## Supplied data
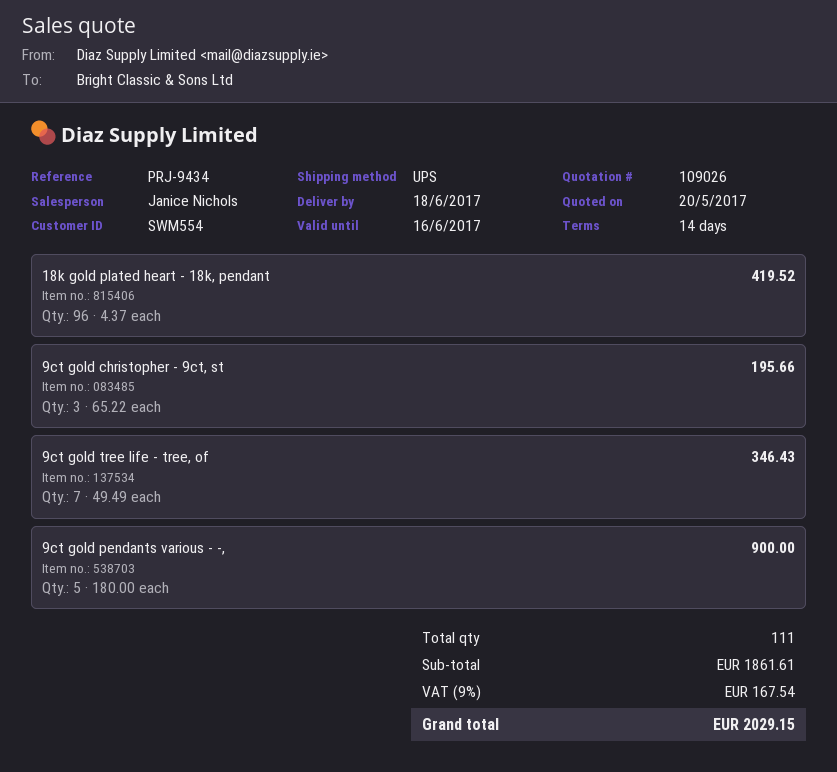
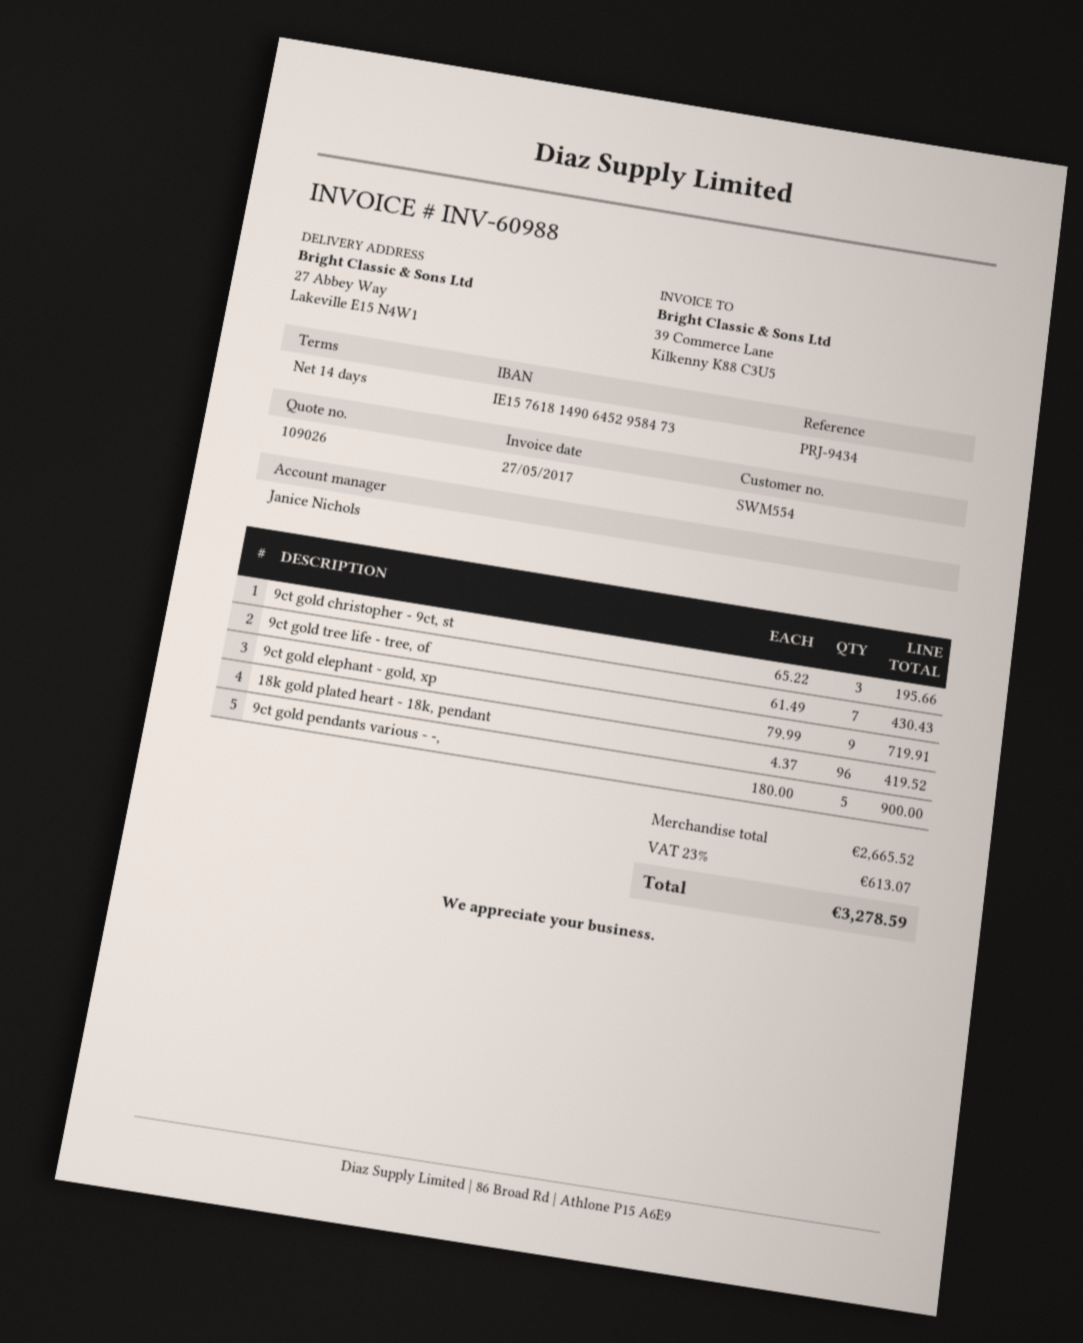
9ct gold tree life - tree, of: 7 x 49.49 = 346.43 -> 7 x 61.49 = 430.43
9ct gold elephant - gold, xp: none -> 9 x 79.99 = 719.91
subtotal: 1861.61 -> 2665.52
tax: 9% = 167.54 -> 23% = 613.07
total: 2029.15 -> 3278.59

## What you need to do
Any images must be left out; transcribe the rest of the material exactly.

## Exercise result
9ct gold tree life - tree, of: 7 x 49.49 = 346.43 -> 7 x 61.49 = 430.43
9ct gold elephant - gold, xp: none -> 9 x 79.99 = 719.91
subtotal: 1861.61 -> 2665.52
tax: 9% = 167.54 -> 23% = 613.07
total: 2029.15 -> 3278.59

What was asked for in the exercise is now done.